The dangers of political partisanship for churches

In my personal view, even if a church were to give up its charitable status it may not be wise to engage in partisan political action. In our fallen and sin-filled world it is very easy to make mistakes in partisan politics. Individuals have to search their hearts and consciences when they decide who to vote for. It would be very difficult for a church to justify a decision to bind the consciences of its members by encouraging them to vote for a particular party or candidate. For example, if a quality party with a quality candidate was running in an election and the church implicitly or explicitly supported this party or candidate, what would happen when four years down the road that same party nominated a very poor candidate? Suddenly things aren’t so clear and poor decisions are easily made.
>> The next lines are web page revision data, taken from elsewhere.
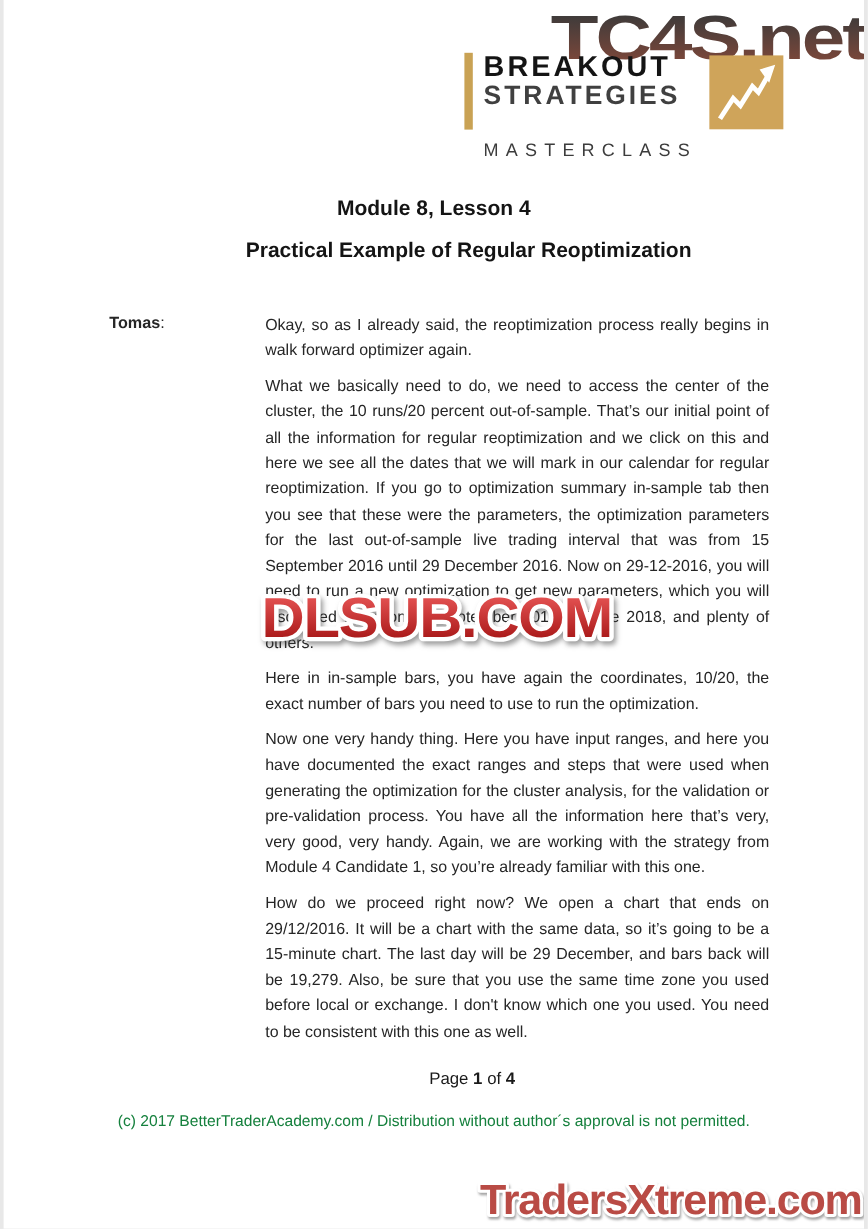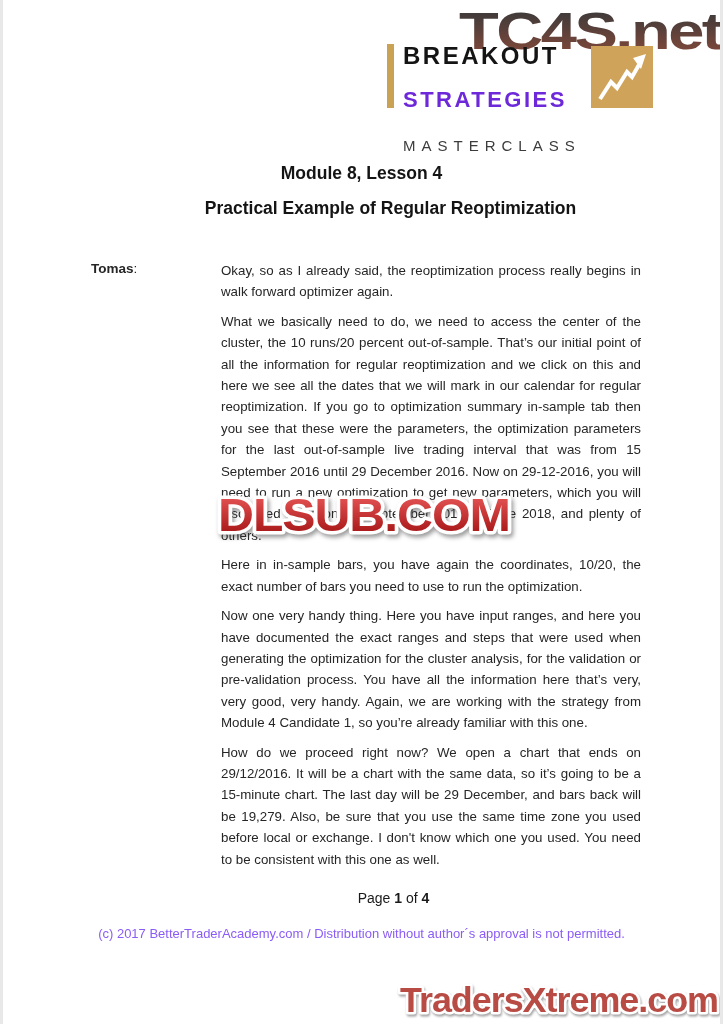--- a/index.html
+++ b/index.html
@@ -13,21 +13,21 @@
   }
 
   
   .tc4s-svg { position:absolute; left:452px; top:4px; }
 
   
   .logo { position:absolute; left:384px; top:44px; display:flex; align-items:flex-start; }
   .logo-bar { width:7px; height:64px; background:#c9a254; margin-right:9px; }
   .logo-text { display:flex; flex-direction:column; }
   .logo-line1 { font-size:24px; font-weight:700; letter-spacing:2.5px; color:#141414; line-height:24px; }
-  .logo-line2 { font-size:22px; font-weight:700; letter-spacing:2.5px; color:#6d28d9; line-height:23px;margin-top:20px; }
+  .logo-line2 { font-size:22px; font-weight:700; letter-spacing:2.5px; color:#404040; line-height:23px; }
   .logo-line3 { font-size:15px; font-weight:400; letter-spacing:6px; color:#3c3c3c; line-height:20px;margin-top:25px; }
   .logo-square { margin-left:10px; margin-top:2px; }
 
   
   .heading1, .heading2 {
     position:absolute; left:0; width:100%;
     text-align:center; font-weight:700; color:#141414;
     font-size:17.5px;
   }
   .heading1 { top:163px; }
@@ -49,21 +49,21 @@
   .dlsub-svg {
     position:absolute; left:206px; top:482px;
     filter: drop-shadow(2px 3px 2px rgba(60,60,60,0.5));
   }
 
   
   .page-line { position:absolute; top:890px; left:0; width:100%; text-align:center;
                font-size:14px; color:#1a1a1a;padding-left:32px; }
   .page-line .b { font-weight:700; }
   .copyright { position:absolute; top:926px; left:0; width:100%; text-align:center;
-               font-size:13px; color:#8b5cf6; }
+               font-size:13px; color:#15803d; }
   .disclaimer { position:absolute; top:950px; left:0; width:100%; text-align:center;
                 font-size:12.5px; line-height:15px; color:#a3a3a3; }
 
   
   .tx-svg {
     position:absolute; left:390px; top:979px;
     filter: drop-shadow(1px 2px 1px rgba(90,90,90,0.55));
   }
 </style>
 </head>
This doesn’t mean that there shouldn’t be times when churches speak for or against decisions that our leaders are making. Churches should encourage the membership to obey their civic and Christian duty to be involved in public life but that doesn’t necessarily mean there is only one way to do this. This is one reason why a local ARPA group can be such an asset in a town or city. They can organize all-candidate forums or inform the church members about where the candidates stand on issues that they care about. Churches can make use of this material without any worry since it isn’t (or shouldn’t be) partisan. Individual members can then apply their faith as they make a choice about which party or candidate to support.

Political parties can continue to urge members of a church to support them. But they have to do that without making use of the resources of the church (such as the bulletin, mailboxes, or pulpit). This makes things more difficult for a party or candidate. But there are consequences to being able to give substantial tax savings to donors.

ARPA Canada and local ARPA’s are not charities and consequently cannot give tax receipts to donors. That makes it more difficult to stay afloat from a financial perspective. But it does give us the freedom we want to be able to engage in political action as we choose. ARPA Canada has decided to remain non-partisan but we do this not because we have to by law. Rather we are non-partisan out of respect for the local churches that we work alongside. We don’t want to compromise their charitable status in any way by urging members of the churches to apply their faith to the political issues of the day.

The importance of political action in churches

Reformed churches seem to get overly caught up in this issue, as if political activity only involves which party to vote for. The reality is that political participation goes on between elections as well. It is especially then that we need to be encouraging people to apply our faith to public life. Churches don’t have to worry about jeopardizing their charitable status by encouraging action in response to the evils of abortion, euthanasia, human trafficking, pornography, or by praying for their political representatives. It is something they can and must do.

Don’t let the controversy over partisan political action stop your church from being involved in non-partisan political action. There are so many issues that we need to address. Fear, intimidation, or retreat from all political issues are not the way to respond. As prophets, priests, and kings of Christ Jesus we have a calling to stand up for truth, justice, and righteousness in the public square.